Lets visit each of these steps one bit at a time.

1. Visit the URL

For this tutorial, we will extract Yahoo’s “Today’s Top Searches” section towards the end of their home page (http://www.yahoo.com/).

2. Understand the pattern

Before you begin to write a web scraping program, its important to understand the pattern of the data that you wish to extract. View the page source to understand the pattern. Mentioned below.

The string of text that we should parse is given below:

 
<div id="popsearchbd" class="bd">
<ol start=1><li><a href="r/dy/*-http://search.yahoo.com/search?p=Heidi+Klum&cs=bz&fr=fp-buzzmod">Heidi Klum</a></li><li><a href="r/dy/*-http://search.yahoo.com/search?p=Sarah+Larson&cs=bz&fr=fp-buzzmod">Sarah Larson</a></li><li><a href="r/dy/*-http://search.yahoo.com/search?p=Oscar+Videos&cs=bz&fr=fp-buzzmod">Oscar Videos</a></li><li><a href="r/dy/*-http://search.yahoo.com/search?p=Brad+Renfro&cs=bz&fr=fp-buzzmod">Brad Renfro</a></li><li><a href="r/dy/*-http://search.yahoo.com/search?p=Gary+Busey&cs=bz&fr=fp-buzzmod">Gary Busey</a></li></ol><ol start=6><li><a href="r/dy/*-http://search.yahoo.com/search?p=Barack+Obama&cs=bz&fr=fp-buzzmod">Barack Obama</a></li><li><a href="r/dy/*-http://search.yahoo.com/search?p=Razzie+Awards&cs=bz&fr=fp-buzzmod">Razzie Awards</a></li><li><a href="r/dy/*-http://search.yahoo.com/search?p=Raisin+in+the+Sun&cs=bz&fr=fp-buzzmod">Raisin in the Sun</a></li><li><a href="r/dy/*-http://search.yahoo.com/search?p=Stay+Home+Moms&cs=bz&fr=fp-buzzmod">Stay Home Moms</a></li><li><a href="r/dy/*-http://search.yahoo.com/search?p=Net+Neutrality&cs=bz&fr=fp-buzzmod">Net Neutrality</a></li></ol></div>
</div>

The pattern is that each Search Phrase is enclosed within a <li><a></a></li> tag. Therefore, we should parse everything between <a></a> of this text piece to get the text.
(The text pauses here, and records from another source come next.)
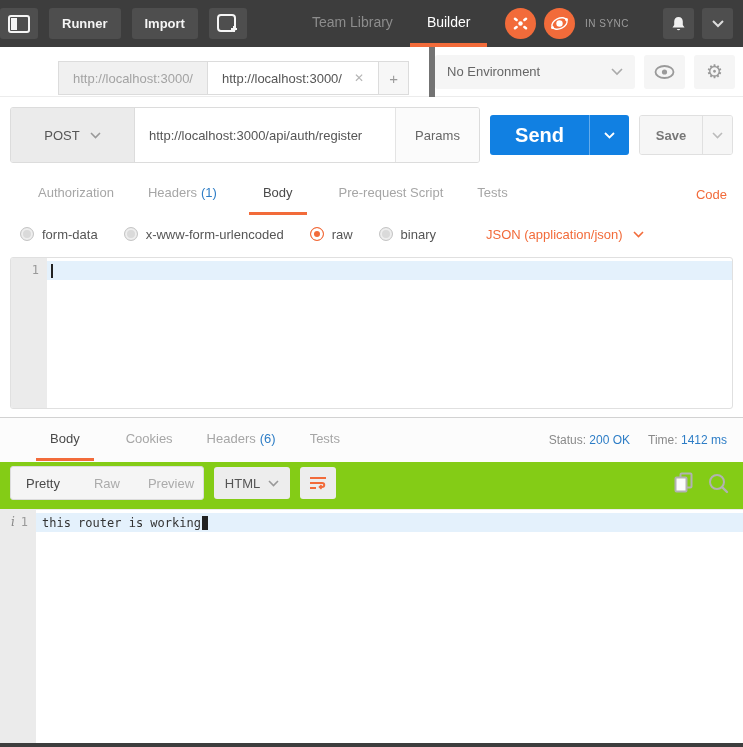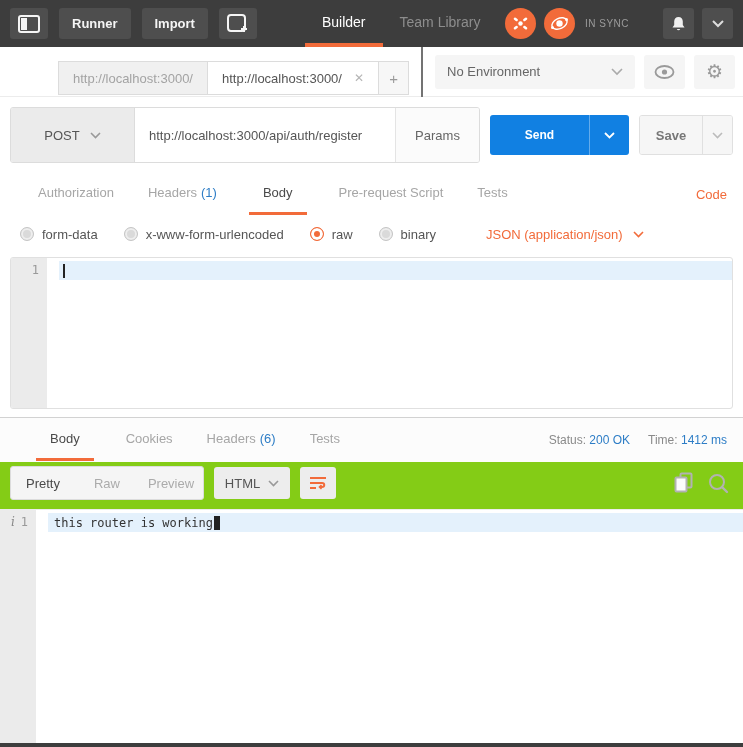--- a/index.html
+++ b/index.html
@@ -15,7 +15,7 @@
   
   .header {
     height: 47px; background: #3d3d3d; display: flex; align-items: stretch;
-    flex: 0 0 auto; padding-left: 10px;
+    flex: 0 0 auto; 
   }
   .header-left { display: flex; align-items: center; gap: 11px; }
   .hbtn {

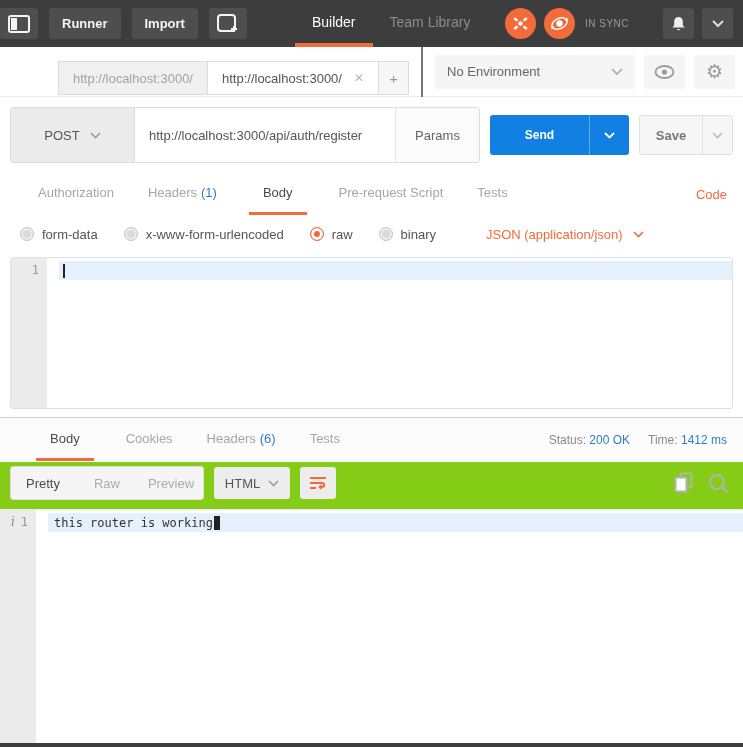--- a/index.html
+++ b/index.html
@@ -202,8 +202,8 @@
     </button>
   </div>
   <div class="hnav">
+    <div class="hnav-item">Team Library</div>
     <div class="hnav-item active">Builder</div>
-    <div class="hnav-item">Team Library</div>
   </div>
   <div class="header-right">
     <div class="orange-circle">

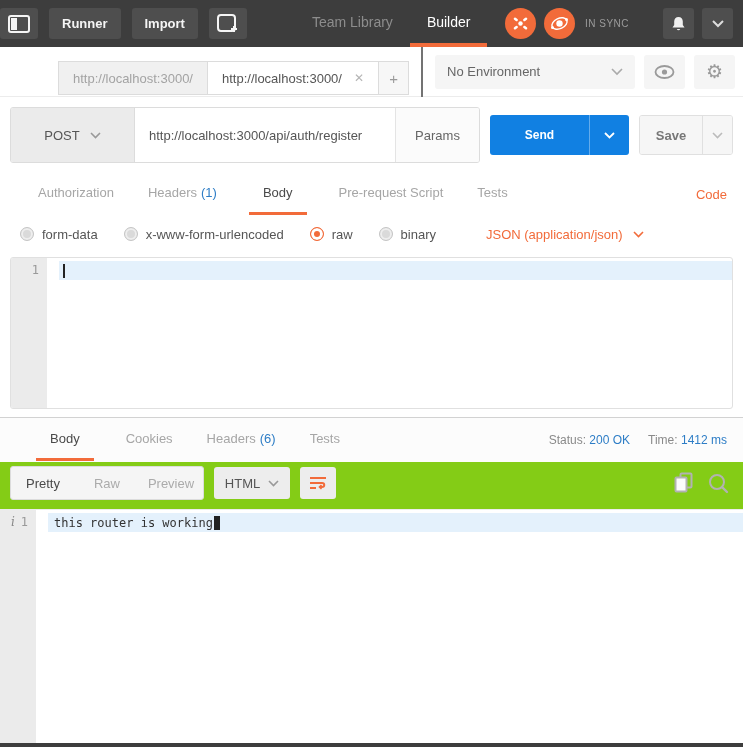--- a/index.html
+++ b/index.html
@@ -59,7 +59,7 @@
     background: #f7f7f7; color: #999; font-size: 15px; display: flex;
     align-items: center; justify-content: center; cursor: pointer;
   }
-  .tabbar-right { margin-left: auto; display: flex; align-items: center; gap: 9px; border-left: 2px solid #737373; padding-left: 12px; height: 50px; }
+  .tabbar-right { margin-left: auto; display: flex; align-items: center; gap: 9px; border-left: 6px solid #737373; height: 50px; }
   .env-select {
     width: 200px; height: 34px; background: #f5f5f5; border-radius: 3px;
     display: flex; align-items: center; padding: 0 12px; font-size: 13px; color: #666;

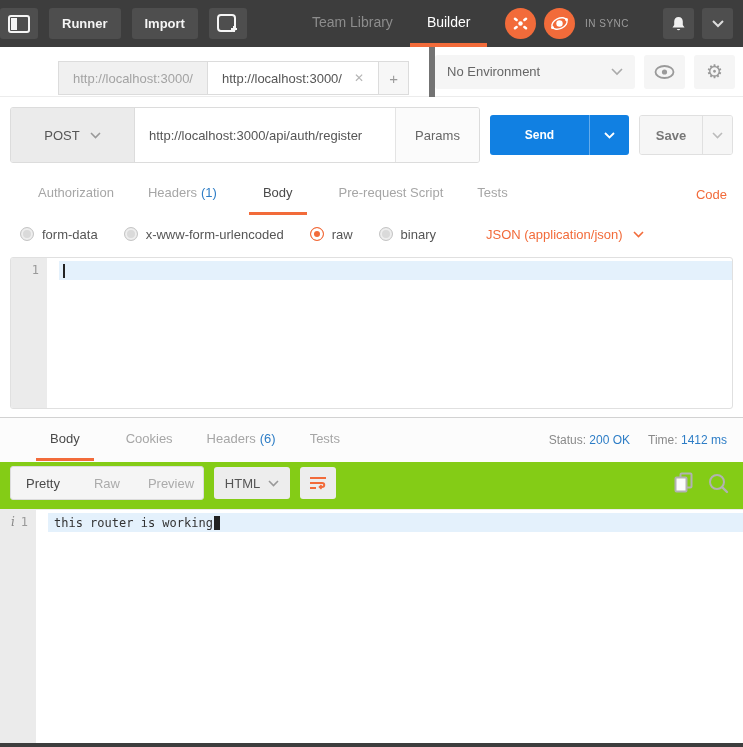--- a/index.html
+++ b/index.html
@@ -93,7 +93,7 @@
   }
   .send-group { display: flex; height: 40px; border-radius: 3px; overflow: hidden; flex: 0 0 auto; }
   .send-btn {
-    width: 99px; background: #1180e2; color: #fff; font-weight: bold; font-size: 12px;
+    width: 99px; background: #1180e2; color: #fff; font-weight: bold; font-size: 20px;
     border: none; cursor: pointer; font-family: "Liberation Sans", sans-serif;
   }
   .send-chev {

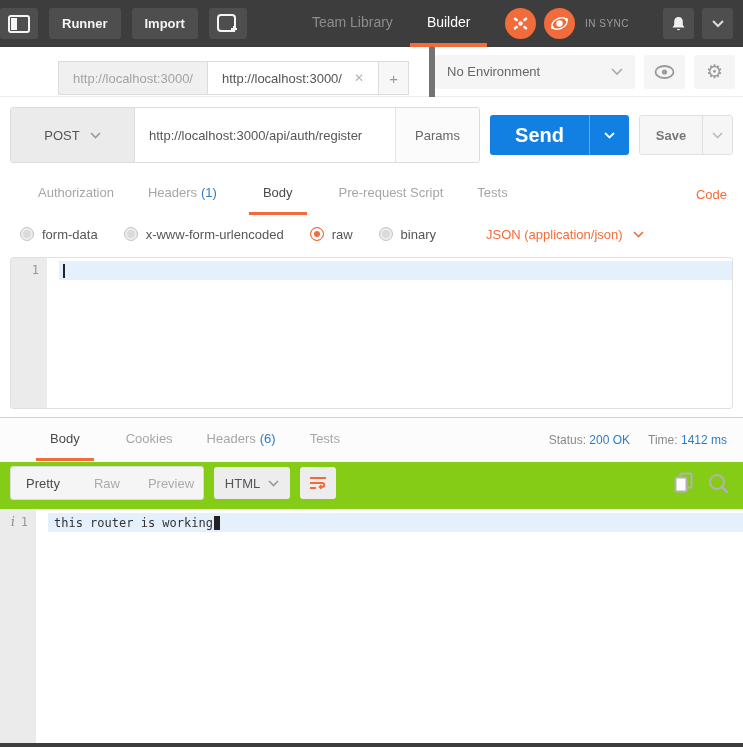--- a/index.html
+++ b/index.html
@@ -143,7 +143,7 @@
     height: 19px; display: flex; align-items: center;
     font-family: "DejaVu Sans Mono", monospace; font-size: 12px; color: #333;
   }
-  .editor-line.highlight { background: #e4f1fc; margin-left: 12px; }
+  .editor-line.highlight { background: #e4f1fc; }
   .caret { width: 2px; height: 14px; background: #222; margin-left: 4px; flex: 0 0 auto; }
   .caret.block { width: 6px; margin-left: 1px; }
   .gutter-line { height: 19px; line-height: 19px; }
3. Validate the structure of pattern on different URLs

If you are writing a script to fetch data that has pagination, you should remember to validate the structure on 3 – 4 pages before you start developing code. The reason behind doing this is that the presentation of the first page could differ in subsequent pages.

4. Write the program

You could use any programming language like Java, C#, PHP, PERL, etc. for this processing. I have used PHP for this example.

 
//change fso() to f sock open (my blog was causing an error)
//change fwt() to f write (my blog was causing an error)
//change fgs() to f gets (my blog was causing an error)
//change fc() to f close (my blog was causing an error)
 
$fp = fso("www.yahoo.com", 80, $errno, $errstr, 30);
if (!$fp) {
    echo "$errstr ($errno)<br />\n";
} else {
	$out = "GET / HTTP/1.1\r\n";
	$out .= "Host: www.yahoo.com\r\n";
	$out .= "User-Agent: Mozilla/5.0 (Windows; U; Windows NT 5.1; en-US; rv:1.8.1.12) Gecko/20080201 Firefox/2.0.0.12\r\n";
	$out .= "Connection: Close\r\n\r\n";
 
	$str = "";
 
	fwt($fp, $out);
	while (!feof($fp)) {
		$str .= fgs($fp, 1024);
	}
	fc($fp);
}
 
$pos = strpos($str, "<div id=\"popsearchbd\"");
$pos = $pos + strlen("<div id=\"popsearchbd\"");
 
if($pos == false) {
	echo "No information available";
}
else {
 
	while(1) {
		$pos = strpos($str, "fp-buzzmod\">", $pos);
 
		if($pos === false) {
			break;
		}
 
		$pos = $pos + strlen("fp-buzzmod\">");
		$temppos = $pos;
		$pos = strpos($str, "</a>", $pos);
 
		$datalength = $pos - $temppos;
 
		$data = substr($str, $temppos , $datalength);
		echo $data;
		echo "\n";
	}
 
}

5. Test the program using various input parameters

You should test your program for all the parameters that the web page can take. I have experienced change in layout & data based on the parameters that are passed.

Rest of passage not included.